The four repositories
Integer Atlas is deliberately split into four small, independent repos. None of them import each other; they communicate through files and a small command surface.
| Repo | What it is | You touch it when… |
|---|---|---|
integer-atlas-algos |
The property definitions + a stateless compute engine (atlas-algos). Published to PyPI. |
You compute or verify data, or use the math standalone. |
integer-atlas-cli |
A single Go binary (integer-atlas) with embedded DuckDB. The one tool a consumer needs. |
You fetch and query data, or orchestrate a contribution. |
integer-atlas-shards |
A pointer repo: work orders (pending/) and accepted manifests (accepted/). No data lives here. |
You claim work or submit a shard via pull request. |
integer-atlas-ui |
A JupyterHub stack (Docker) for notebooks and dashboards over the same data. | You want to explore visually. |
A note on the data model: a shard is a Parquet file covering a contiguous range of n and a set of columns. A manifest is a small JSON pointer describing a shard (its range, columns, storage URL, and hashes). The Shards repo stores only manifests; the Parquet files themselves live in object storage.
Pick your path: want data → Consumer. want to do the math yourself in Python → Standalone. want to contribute data → Contributor. want plots → Notebook UI.
1. Consumer: install, fetch, query
Install the CLI. The installer detects your platform and asks what you want; choose SQL-only (no Docker) to just fetch and query.
curl -fsSL https://raw.githubusercontent.com/outcompute/integer-atlas-cli/main/install.sh | sh
The CLI keeps a local workspace at $INTEGER_ATLAS_HOME (default ~/.integer-atlas):
its config, a cached copy of the Shards repo, downloaded shards, and atlas.duckdb.
See what data exists. packs lists the column groups present in accepted shards and
the ranges they cover; describe explains a single column.
integer-atlas packs
integer-atlas describe omega_big
Fetch and query. fetch downloads the shards for your request, verifies their
hashes, and loads them into the local DuckDB. Then sql gives you a read-only SQL prompt
over a numbers view (keyed on n).
integer-atlas fetch factor --start 1 --end 1000000 # a whole pack over a range
# or by column: integer-atlas fetch --columns omega_big --start 1 --end 1000000
integer-atlas sql "SELECT omega_big, count(*) FROM numbers GROUP BY 1 ORDER BY 1"

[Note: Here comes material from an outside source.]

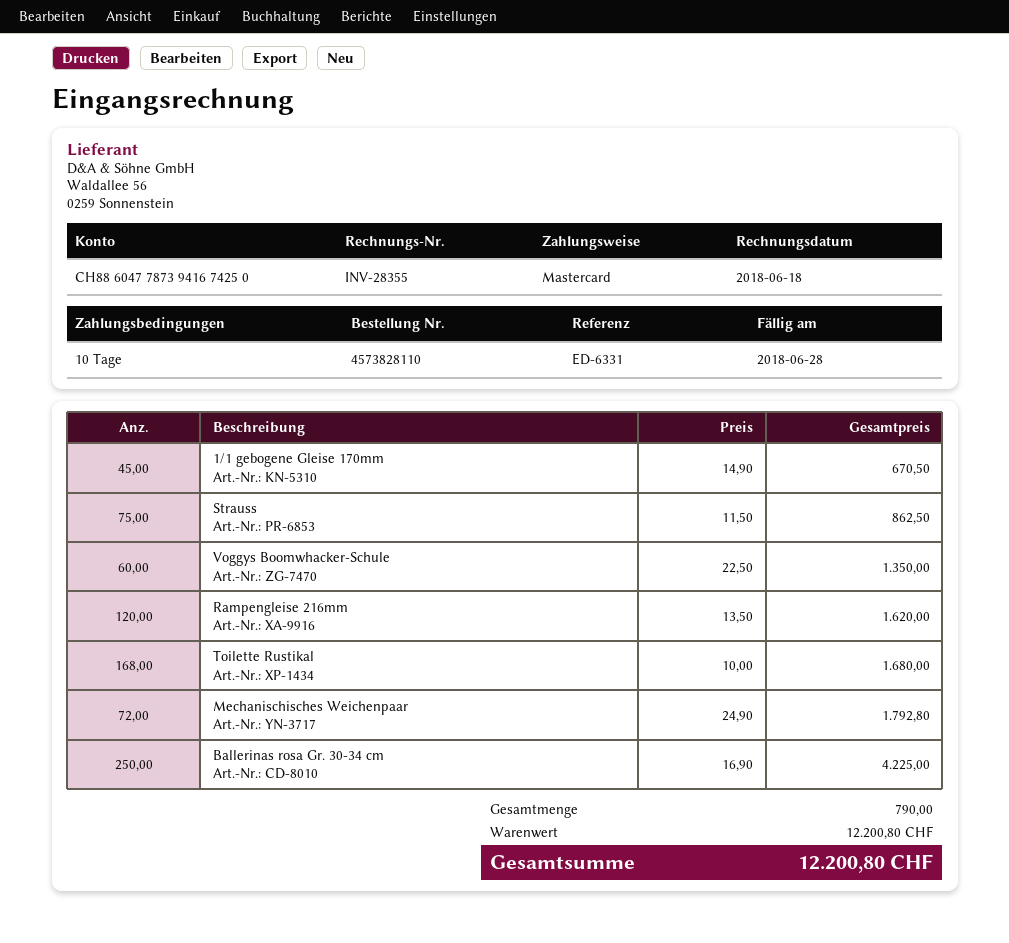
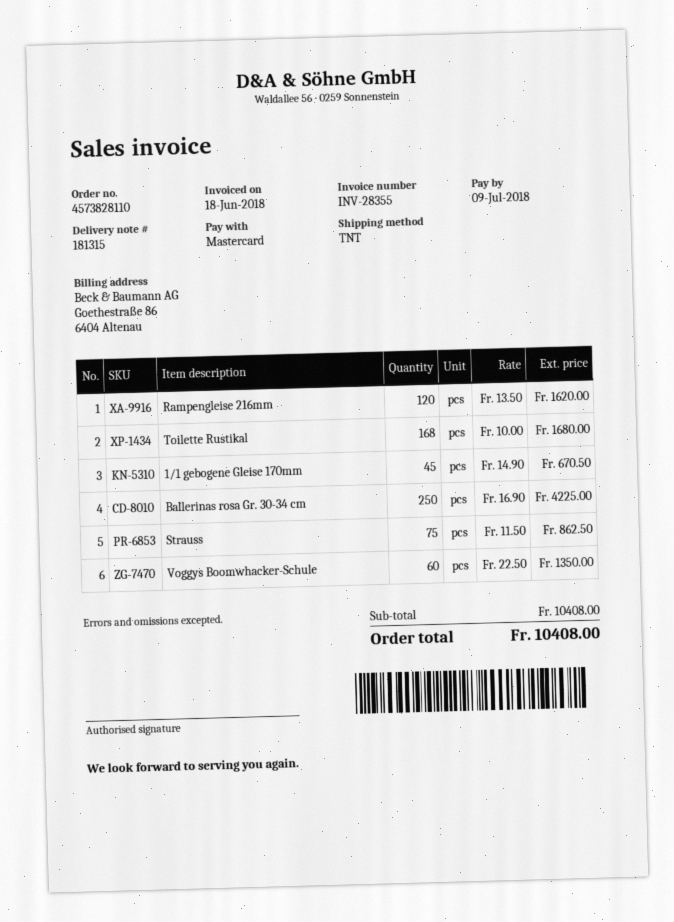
due date: 2018-06-28 -> 2018-07-09
Mechanischisches Weichenpaar: 72 x 24.90 = 1792.80 -> none
subtotal: 12200.80 -> 10408.00
total: 12200.80 -> 10408.00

Export instead of printing with --format and --output:
integer-atlas sql --format parquet --output out.parquet "SELECT n, euler_phi FROM numbers"
Run integer-atlas sql with no query to drop into a REPL. Use integer-atlas status to
see what’s fetched and loaded, and integer-atlas doctor if something looks off.
Availability: the dataset currently covers n = 1 … 100,000,000 for all column groups (
core,repr,factor).packsshows exactly what’s published; you can also compute ranges yourself (next section) andsideloadthem.
2. Standalone: the Algos package
The compute engine is a normal Python package with no dependency on the CLI or the other repos. This is the path if you just want the number theory in your own pipeline.
Install (the parquet extra pulls in pyarrow for the default Parquet output; add
hash for the native-speed BLAKE3):
pip install "integer-atlas-algos[parquet]"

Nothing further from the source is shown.